Within the material below, locate the line with "[139,243,190,254] surfaces. ->" and the line with "[56,85,213,101] DistanceParallel ->", then return those two lines and all lines between them, exactly as written.

(Raw data Opens)

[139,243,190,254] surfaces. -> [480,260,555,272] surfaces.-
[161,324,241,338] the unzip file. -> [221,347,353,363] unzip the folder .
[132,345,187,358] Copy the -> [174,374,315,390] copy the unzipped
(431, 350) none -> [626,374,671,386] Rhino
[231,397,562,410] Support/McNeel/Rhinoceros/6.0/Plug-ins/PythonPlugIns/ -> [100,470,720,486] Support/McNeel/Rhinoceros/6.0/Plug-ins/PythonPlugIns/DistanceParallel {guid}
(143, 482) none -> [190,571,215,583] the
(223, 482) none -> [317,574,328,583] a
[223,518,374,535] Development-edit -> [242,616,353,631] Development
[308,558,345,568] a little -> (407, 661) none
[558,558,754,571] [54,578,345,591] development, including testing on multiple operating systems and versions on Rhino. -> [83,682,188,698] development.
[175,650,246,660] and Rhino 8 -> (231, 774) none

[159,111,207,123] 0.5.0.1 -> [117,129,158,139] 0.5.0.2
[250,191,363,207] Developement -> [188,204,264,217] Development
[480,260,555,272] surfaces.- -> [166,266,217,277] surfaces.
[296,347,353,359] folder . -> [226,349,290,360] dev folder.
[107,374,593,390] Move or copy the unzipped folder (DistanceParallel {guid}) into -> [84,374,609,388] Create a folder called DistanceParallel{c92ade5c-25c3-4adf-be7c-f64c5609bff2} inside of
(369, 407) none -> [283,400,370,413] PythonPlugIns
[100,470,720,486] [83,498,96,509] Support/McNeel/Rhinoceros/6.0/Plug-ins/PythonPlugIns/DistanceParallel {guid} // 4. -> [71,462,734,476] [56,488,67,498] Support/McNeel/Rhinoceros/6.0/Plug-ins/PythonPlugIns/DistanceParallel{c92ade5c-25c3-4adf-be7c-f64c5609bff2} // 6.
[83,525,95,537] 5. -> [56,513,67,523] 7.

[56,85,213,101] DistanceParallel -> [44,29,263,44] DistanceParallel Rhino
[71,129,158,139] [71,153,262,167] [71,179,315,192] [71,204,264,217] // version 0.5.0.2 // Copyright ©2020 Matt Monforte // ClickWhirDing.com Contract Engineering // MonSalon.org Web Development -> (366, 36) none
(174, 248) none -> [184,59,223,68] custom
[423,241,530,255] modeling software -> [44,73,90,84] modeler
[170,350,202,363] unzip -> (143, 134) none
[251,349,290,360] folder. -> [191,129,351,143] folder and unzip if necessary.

(Raw data Closes)
(Raw data Opens)

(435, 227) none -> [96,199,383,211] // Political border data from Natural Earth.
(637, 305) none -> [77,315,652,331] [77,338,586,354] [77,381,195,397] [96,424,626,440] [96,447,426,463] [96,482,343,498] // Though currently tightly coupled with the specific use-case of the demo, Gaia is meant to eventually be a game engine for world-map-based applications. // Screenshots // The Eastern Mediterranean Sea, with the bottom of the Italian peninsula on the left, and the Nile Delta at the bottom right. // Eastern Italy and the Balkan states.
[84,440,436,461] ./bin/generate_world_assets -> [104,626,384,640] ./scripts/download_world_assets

(Raw data Closes)
(Raw data Opens)

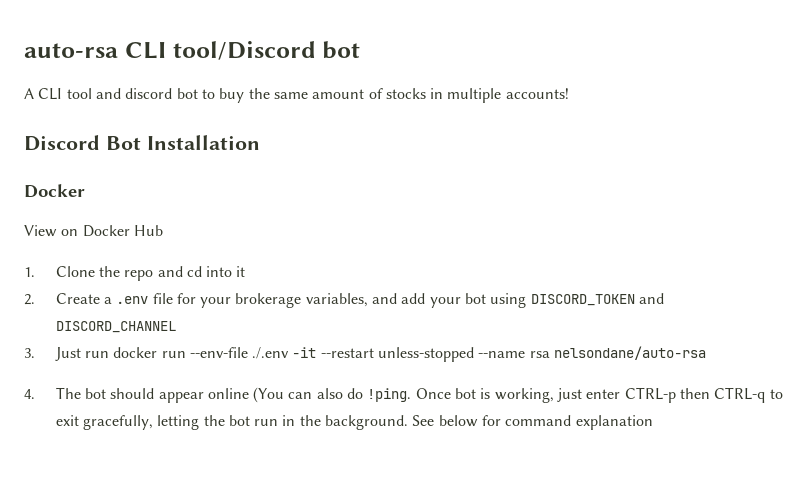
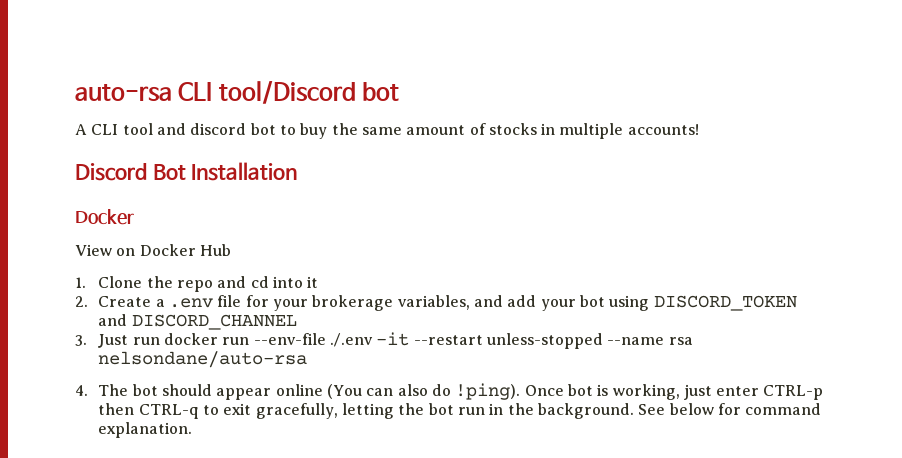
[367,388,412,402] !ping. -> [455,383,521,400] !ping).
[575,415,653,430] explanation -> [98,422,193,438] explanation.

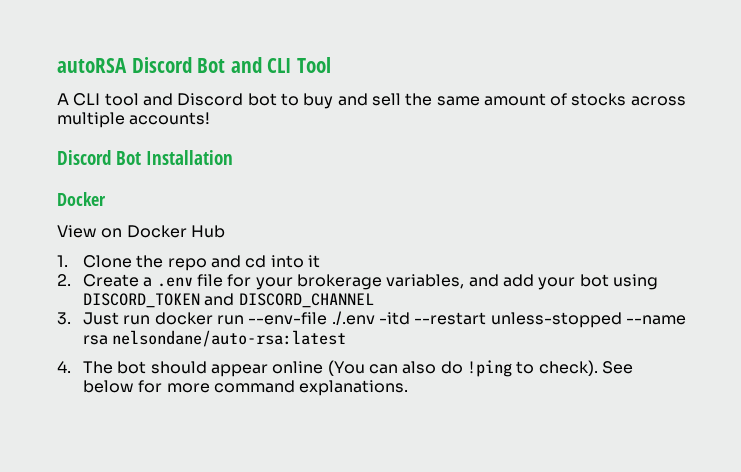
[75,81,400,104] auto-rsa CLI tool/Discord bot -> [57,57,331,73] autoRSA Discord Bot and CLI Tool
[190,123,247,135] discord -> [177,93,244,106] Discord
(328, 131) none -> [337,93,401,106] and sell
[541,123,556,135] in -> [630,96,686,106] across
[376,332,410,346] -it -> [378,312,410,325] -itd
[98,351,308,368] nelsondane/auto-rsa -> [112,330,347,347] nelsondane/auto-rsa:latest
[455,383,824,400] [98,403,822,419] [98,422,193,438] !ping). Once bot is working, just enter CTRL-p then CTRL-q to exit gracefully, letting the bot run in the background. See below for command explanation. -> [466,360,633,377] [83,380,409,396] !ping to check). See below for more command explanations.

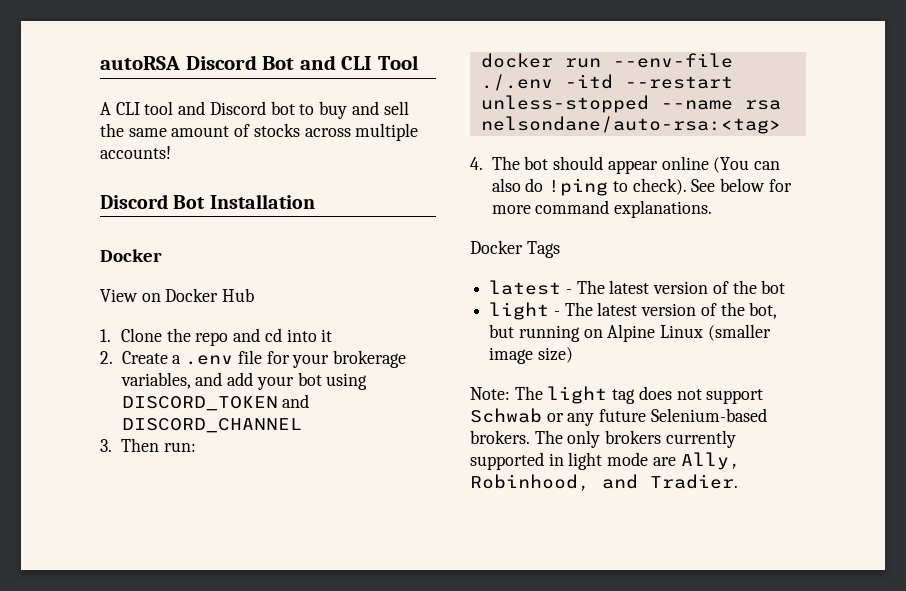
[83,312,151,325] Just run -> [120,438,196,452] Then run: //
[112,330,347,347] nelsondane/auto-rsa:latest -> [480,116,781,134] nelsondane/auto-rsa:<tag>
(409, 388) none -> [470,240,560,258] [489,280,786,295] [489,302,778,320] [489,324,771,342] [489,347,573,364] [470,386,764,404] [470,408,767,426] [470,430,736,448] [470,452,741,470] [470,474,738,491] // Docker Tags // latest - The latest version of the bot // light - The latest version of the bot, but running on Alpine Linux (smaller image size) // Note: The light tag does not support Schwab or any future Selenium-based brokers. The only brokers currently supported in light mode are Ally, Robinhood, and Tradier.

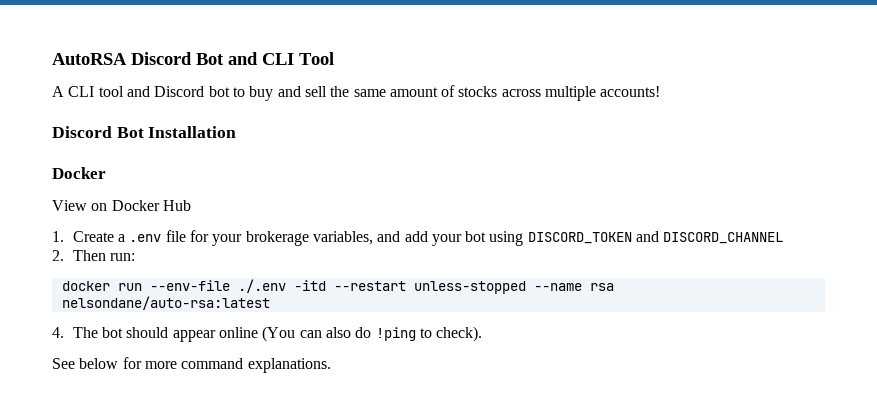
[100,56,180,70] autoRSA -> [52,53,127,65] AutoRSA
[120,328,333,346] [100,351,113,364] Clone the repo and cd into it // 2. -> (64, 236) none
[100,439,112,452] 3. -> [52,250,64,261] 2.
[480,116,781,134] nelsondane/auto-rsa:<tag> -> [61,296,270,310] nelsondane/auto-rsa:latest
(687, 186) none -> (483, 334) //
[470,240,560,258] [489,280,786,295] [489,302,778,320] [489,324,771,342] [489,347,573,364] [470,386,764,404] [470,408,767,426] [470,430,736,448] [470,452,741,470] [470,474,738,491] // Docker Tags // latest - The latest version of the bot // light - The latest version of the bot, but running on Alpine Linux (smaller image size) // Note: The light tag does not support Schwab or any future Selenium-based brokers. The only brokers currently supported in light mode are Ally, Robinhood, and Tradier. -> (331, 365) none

(Raw data Closes)

** Answer section **
[139,243,190,254] surfaces. -> [480,260,555,272] surfaces.-
[161,324,241,338] the unzip file. -> [221,347,353,363] unzip the folder .
[132,345,187,358] Copy the -> [174,374,315,390] copy the unzipped
(431, 350) none -> [626,374,671,386] Rhino
[231,397,562,410] Support/McNeel/Rhinoceros/6.0/Plug-ins/PythonPlugIns/ -> [100,470,720,486] Support/McNeel/Rhinoceros/6.0/Plug-ins/PythonPlugIns/DistanceParallel {guid}
(143, 482) none -> [190,571,215,583] the
(223, 482) none -> [317,574,328,583] a
[223,518,374,535] Development-edit -> [242,616,353,631] Development
[308,558,345,568] a little -> (407, 661) none
[558,558,754,571] [54,578,345,591] development, including testing on multiple operating systems and versions on Rhino. -> [83,682,188,698] development.
[175,650,246,660] and Rhino 8 -> (231, 774) none

[159,111,207,123] 0.5.0.1 -> [117,129,158,139] 0.5.0.2
[250,191,363,207] Developement -> [188,204,264,217] Development
[480,260,555,272] surfaces.- -> [166,266,217,277] surfaces.
[296,347,353,359] folder . -> [226,349,290,360] dev folder.
[107,374,593,390] Move or copy the unzipped folder (DistanceParallel {guid}) into -> [84,374,609,388] Create a folder called DistanceParallel{c92ade5c-25c3-4adf-be7c-f64c5609bff2} inside of
(369, 407) none -> [283,400,370,413] PythonPlugIns
[100,470,720,486] [83,498,96,509] Support/McNeel/Rhinoceros/6.0/Plug-ins/PythonPlugIns/DistanceParallel {guid} // 4. -> [71,462,734,476] [56,488,67,498] Support/McNeel/Rhinoceros/6.0/Plug-ins/PythonPlugIns/DistanceParallel{c92ade5c-25c3-4adf-be7c-f64c5609bff2} // 6.
[83,525,95,537] 5. -> [56,513,67,523] 7.

[56,85,213,101] DistanceParallel -> [44,29,263,44] DistanceParallel Rhino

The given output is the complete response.